Biodisponibilité et devenir métabolique de l’ALA en fonction du niveau alimentaire chez les rongeurs

Lipides, Nutrition

Intervention orale de Leslie Couëdelo, Responsable Projet Nutrition-Santé & Biochimie des Lipides, au 17ème Congrès Euro Fed Lipid, 22 octobre 2019 : « Bioavailability and metabolic fate of ALA according to its food level in rodents ».


Omega-3 (n-3) polyunsaturated fatty acids (PUFA) are essential for the organism and are associated with positive health effects for the prevention of several diseases. However, the n-3 PUFA intakes, and especially in alpha-linolenic acid (ALA), the metabolic precursor of n-3 long-chain (LC) PUFA (EPA and DHA), are twice lower than the national advises. Because of its high susceptibility towards B-oxidation, in which way could we improve the ALA bioavailability and its bioconversion in n-3 LC-PUFA without generating lipid oxydation and oxydative stress?

The impact of ALA dietary level on its bioavailability, and its bioconversion in n-3 LC-PUFA, were followed in rats on a 60-day kinetics (D0, D15, D30 and D60) without occulting their impact on lipid peroxidation and oxidative stress. Four lipid formulas were designed so that only the ALA proportions were variables (0, 0.3, 1 and 2.5% TEI) in the experimental diets.

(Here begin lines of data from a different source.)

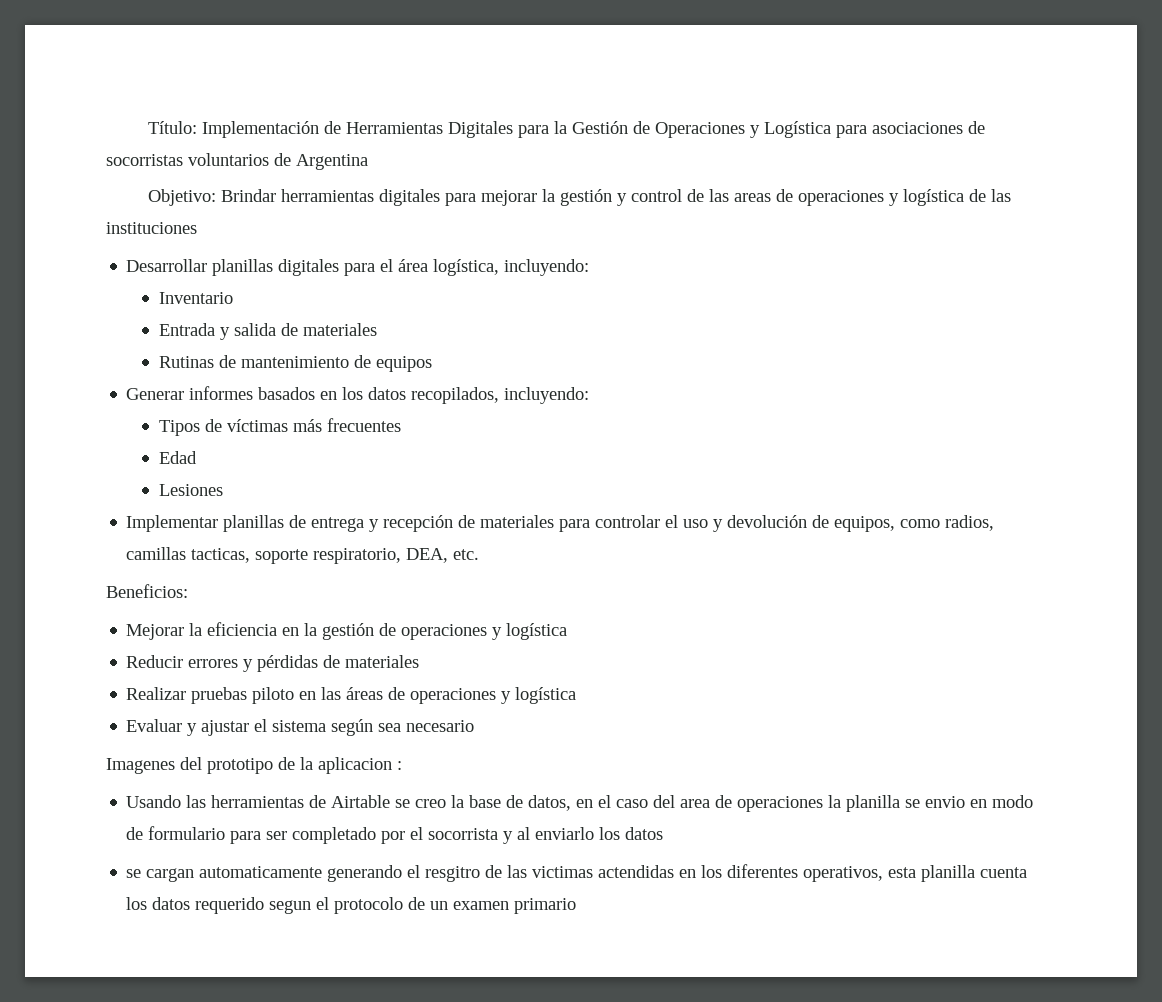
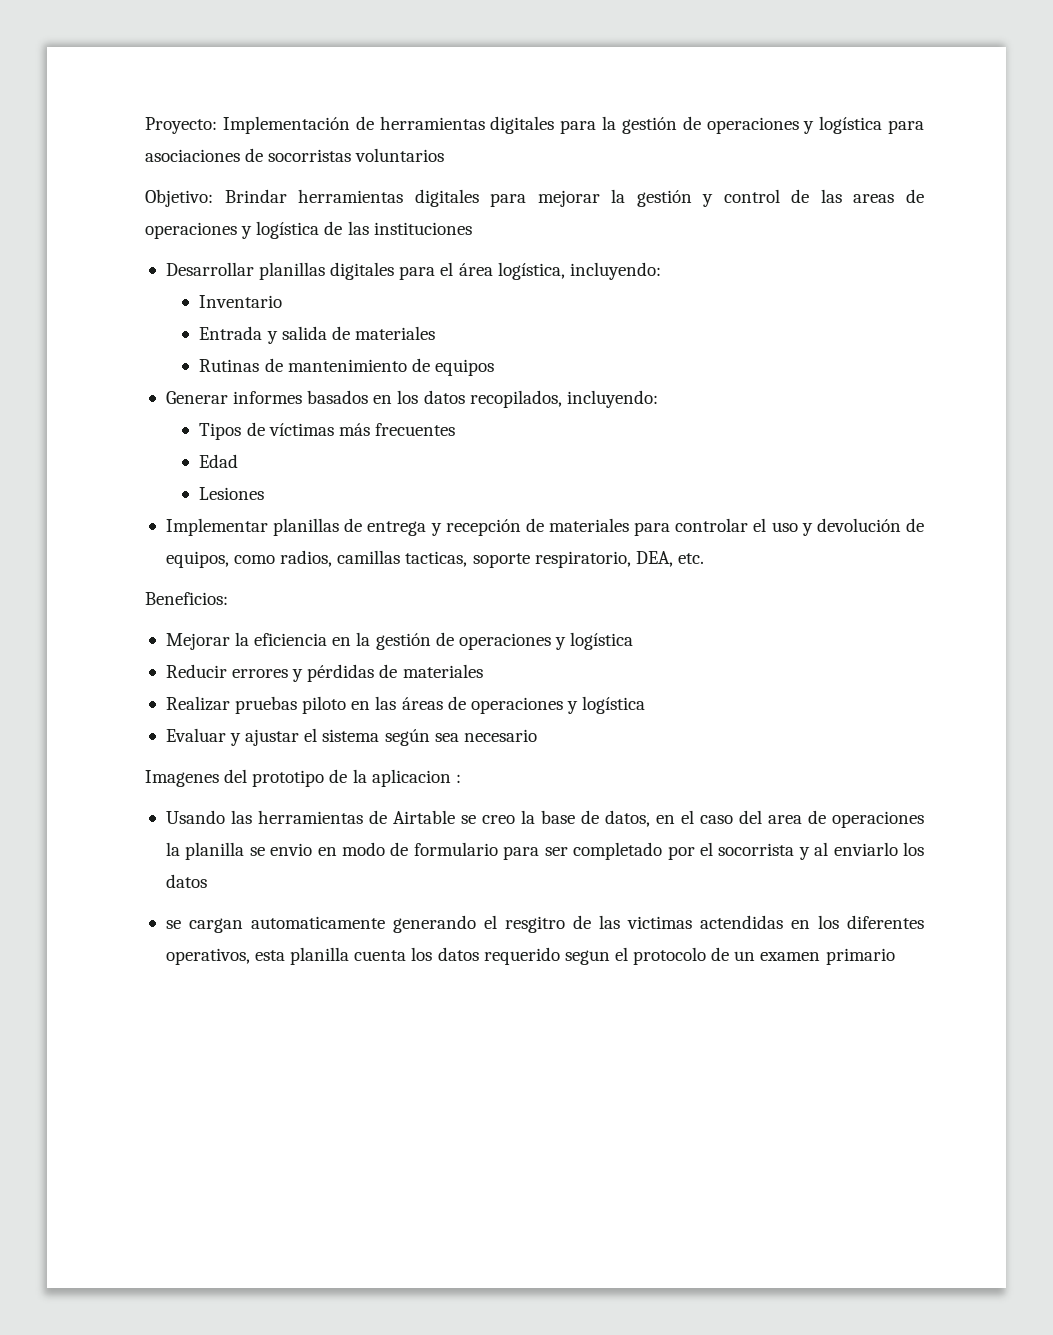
- Título: Implementación de Herramientas Digitales para la Gestión de Operaciones y Logística para asociaciones de socorristas voluntarios de Argentina
+ Proyecto: Implementación de herramientas digitales para la gestión de operaciones y logística para asociaciones de socorristas voluntarios

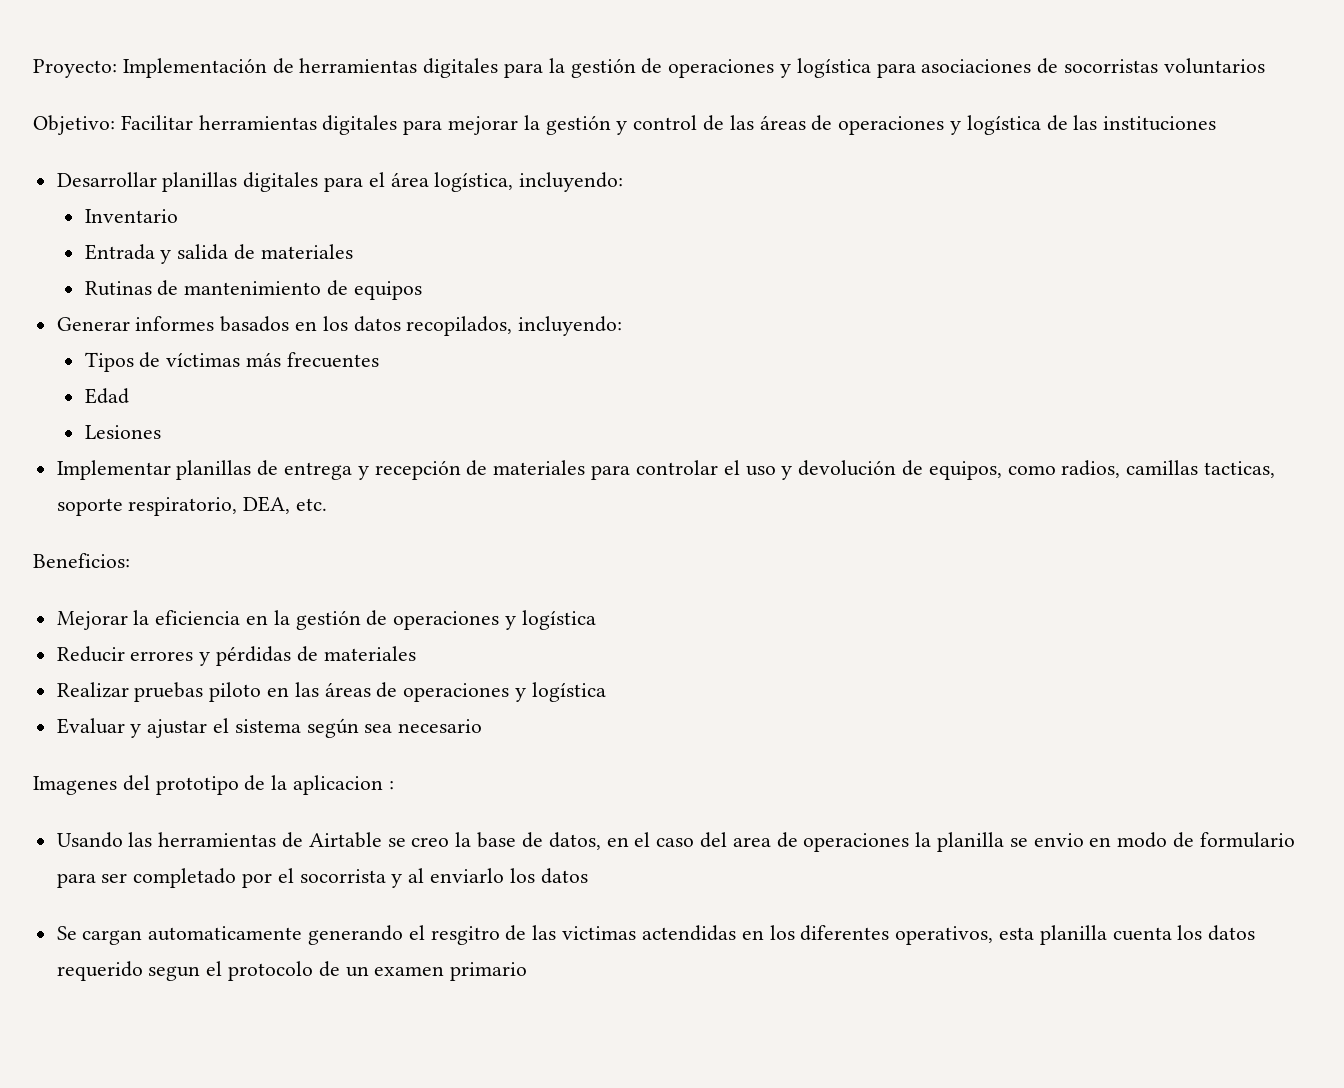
- Objetivo: Brindar herramientas digitales para mejorar la gestión y control de las areas de operaciones y logística de las instituciones
+ Objetivo: Facilitar herramientas digitales para mejorar la gestión y control de las áreas de operaciones y logística de las instituciones
- se cargan automaticamente generando el resgitro de las victimas actendidas en los diferentes operativos, esta planilla cuenta los datos requerido segun el protocolo de un examen primario
+ Se cargan automaticamente generando el resgitro de las victimas actendidas en los diferentes operativos, esta planilla cuenta los datos requerido segun el protocolo de un examen primario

This nutritional study showed that when the diet is devoid in n-3 PUFAs, ALA levels but also those of EPA and DHA decrease in all lipid fractions of the liver and plasma. Considering DHA, its level is more slowly lowered in the PLs, suggesting that it is preserved as much as possible to limit its deficiency. However as soon as the diet provides ALA, its bioavailability and its bioconversion in EPA is linearly correlated with the ALA intake (R2=0.98). From 0.3 to 2.5% of ALA in the diet, ALA and EPA are mostly packaged in all lipid fractions (TG, CE and FFA) of the blood and the liver. But only 0.3% of ALA promotes the maximal bioconversion in DHA, wich preserve its levels in PL and TG in the liver and plasma. Moreover, the improvement ALA bioconversion in EPA and DHA has not shown any impact on the oxidative stress and lipid peroxidation in plasma and liver. Our study demonstrate that 15 days of 1% ALA intake in the diet is sufficient to promote its bioavailability and its bioconversion in EPA and DHA, to maintain their higest levels in all lipid fractions of the plasma and liver. These n-3 PUFA enrichments in plasma and hepatic lipids could impact the quality of lipoproteins synthesized by the liver (HDL, LDL) and their metabolic fate in the peripheral cells.